それは秘密!王女の婿探しは陰謀の果てに?


「セイボル!」

「やあ、ジュジュ王女様。これはまた会えて光栄だ」

「ここでは王女とは呼ばない約束でしょ」

 ジュジュは辺りを見回し、慌てていた。

「大丈夫だ。この辺りには私達以外誰もいない。しかし、失礼した」

 モンモンシューは様子を見ながら、セイボルに近づく。

 セイボルはそれを歓迎し、手を差し伸べると、モンモンシューは喜んでセイボルに纏わりついた。

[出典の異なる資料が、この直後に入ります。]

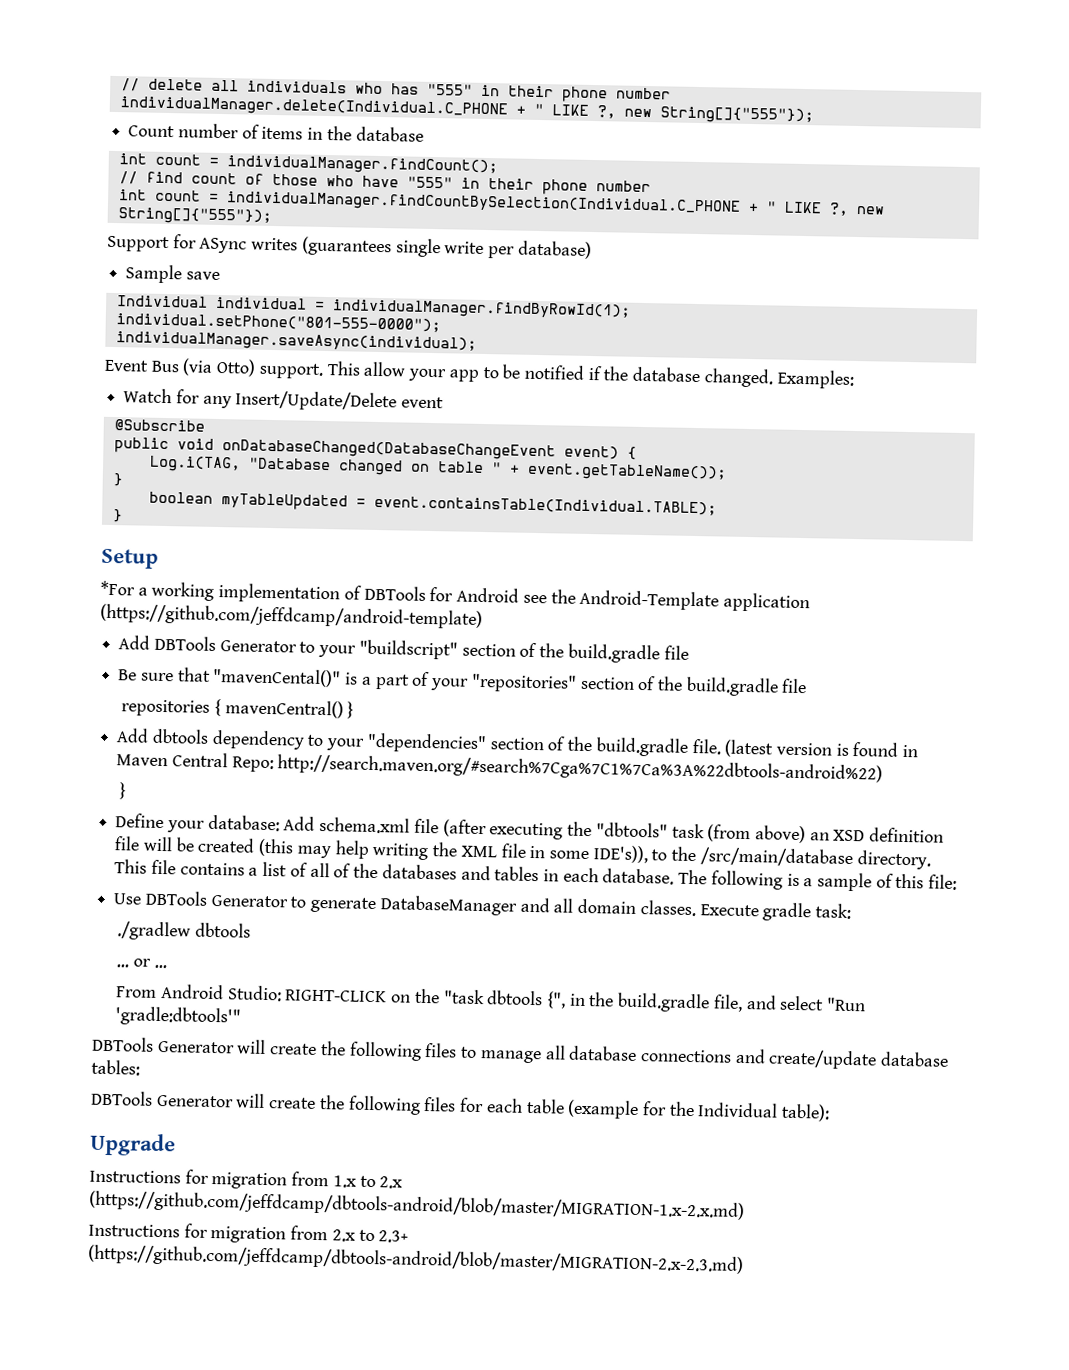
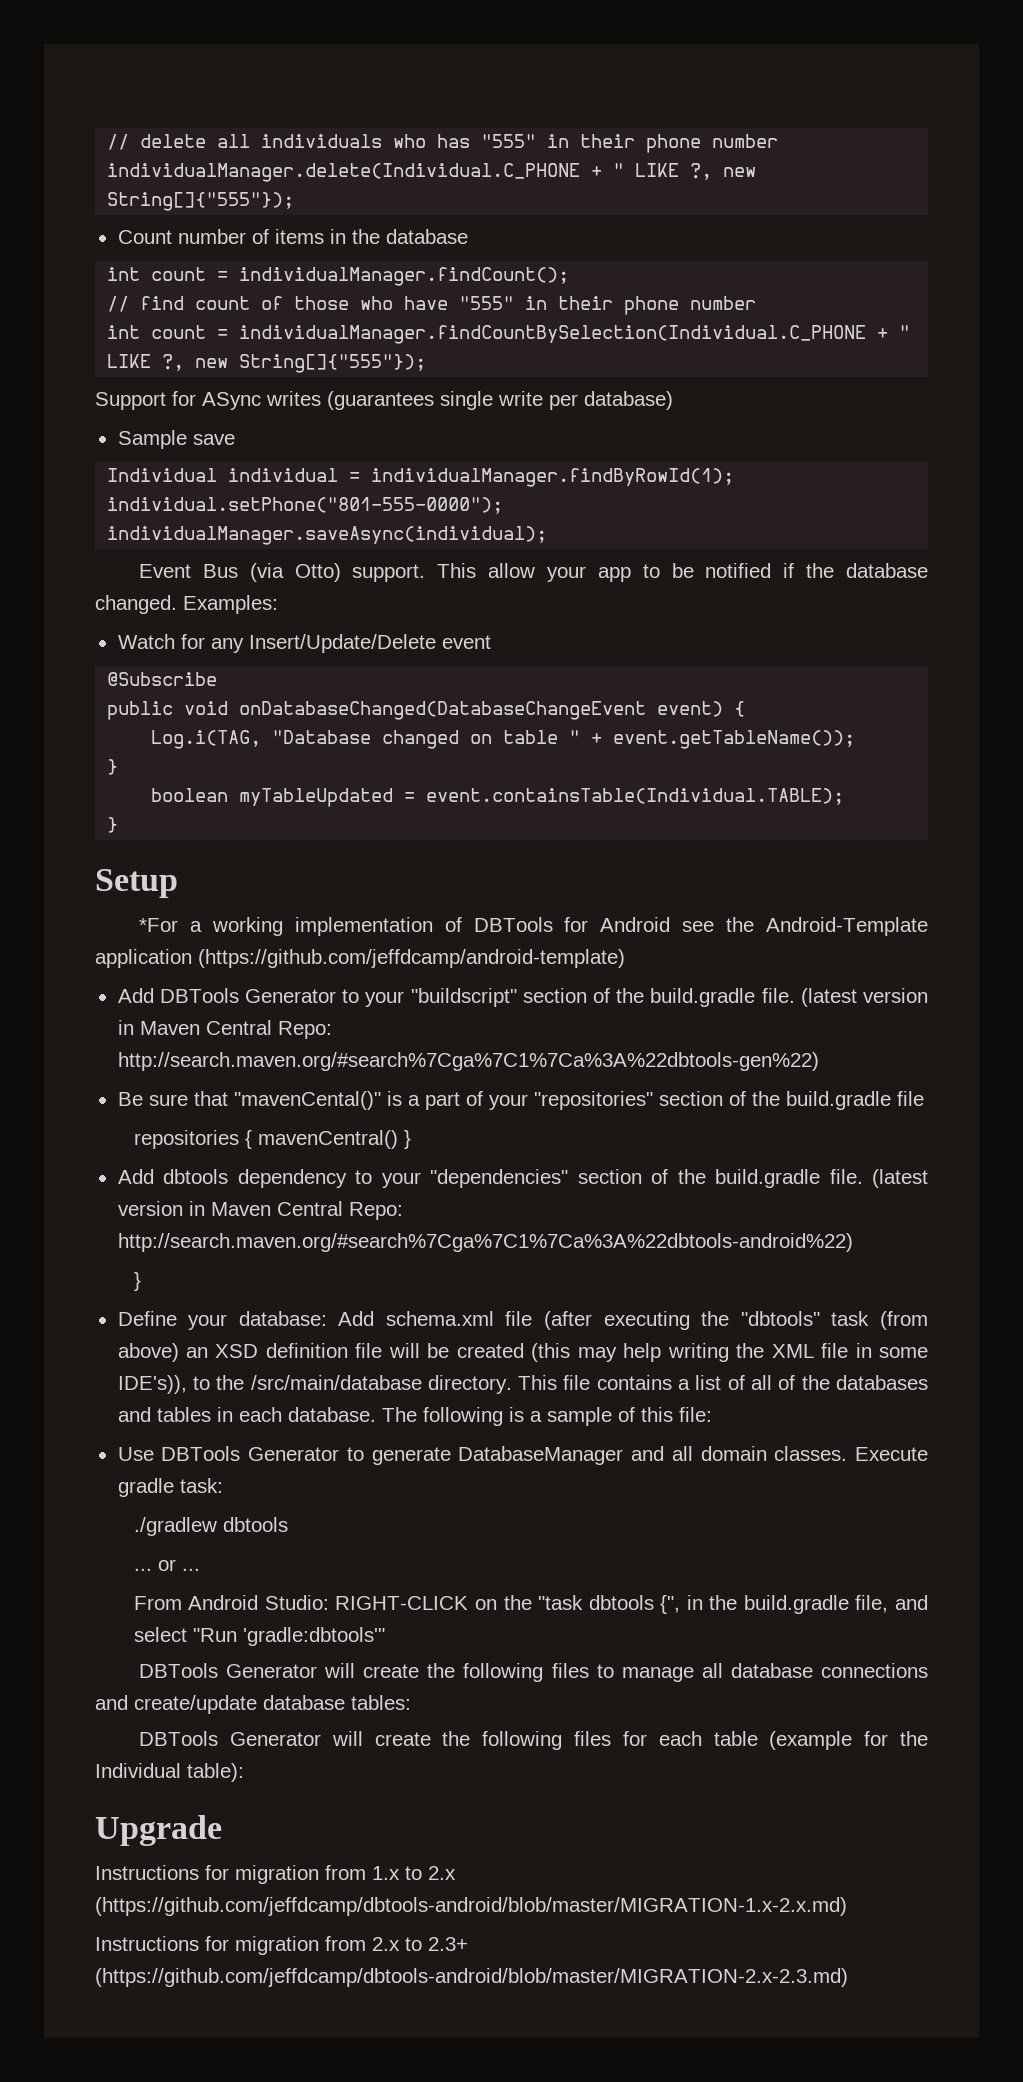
- Add DBTools Generator to your "buildscript" section of the build.gradle file
+ Add DBTools Generator to your "buildscript" section of the build.gradle file. (latest version in Maven Central Repo: http://search.maven.org/#search%7Cga%7C1%7Ca%3A%22dbtools-gen%22)
- (latest version is found in Maven Central Repo: http://search.maven.org/#search%7Cga%7C1%7Ca%3A%22dbtools-android%22)
+ (latest version in Maven Central Repo: http://search.maven.org/#search%7Cga%7C1%7Ca%3A%22dbtools-android%22)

 モンモンシューがセイボルを素直に慕うのも珍しいが、そのセイボルの姿もまたリーフによく似ていて、ジュジュは不思議なものを見ているようだった。

「こいつの名前は何て言うのだ?」

「モンモンシューよ。人にすぐに懐くなんて珍しいのよ」

 セイボルはニコッと笑って、手に隠し持っていた干し肉をジュジュの目の前で掲げた。

「こいつはこの匂いに敏感だったのさ」

 早速それをモンモンシューに与えると、モンモンシューはおいしそうに食べだした。

 食べ終わっても、モンモンシューはセイボルから離れなかった。

 ただ単に餌をもらえるだけで慕っているようではなかった。

 セイボルも、モンモンシューを腕に乗せ、体を撫ぜたり、首筋を掻いてやったりと楽しそうに付き合っていた。

 どちらもお互いを気に入っている様子が伝わってくる。